**WHAT TO WORK ON:**
The answer must repeat every record exactly, with all pictures omitted.

**INPUT MATERIAL:**
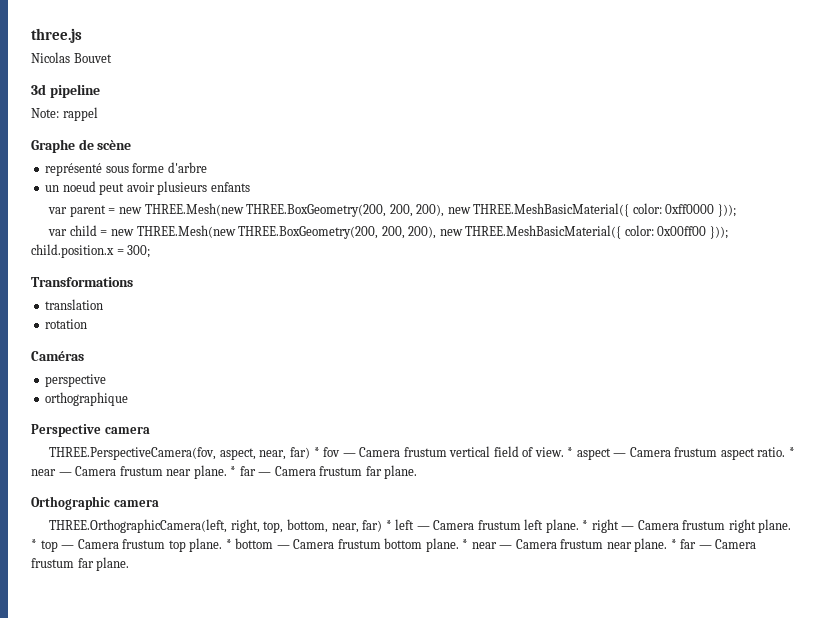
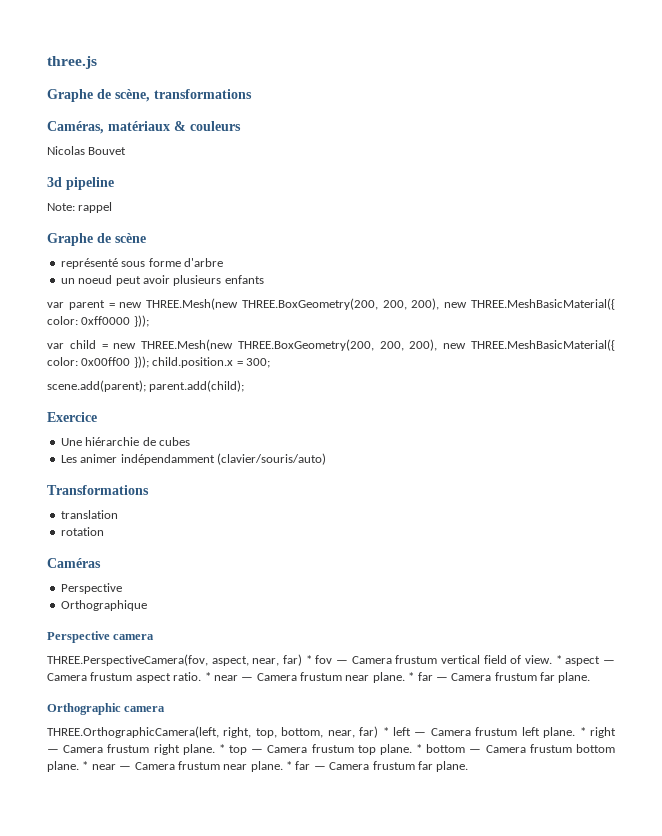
+ Graphe de scène, transformations
+ Caméras, matériaux & couleurs
+ scene.add(parent); parent.add(child);
+ Exercice
+ Une hiérarchie de cubes
+ Les animer indépendamment (clavier/souris/auto)
  Caméras
- perspective
- orthographique
+ Perspective
+ Orthographique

**FINISHED TASK:**
+ Graphe de scène, transformations
+ Caméras, matériaux & couleurs
+ scene.add(parent); parent.add(child);
+ Exercice
+ Une hiérarchie de cubes
+ Les animer indépendamment (clavier/souris/auto)
  Caméras
- perspective
- orthographique
+ Perspective
+ Orthographique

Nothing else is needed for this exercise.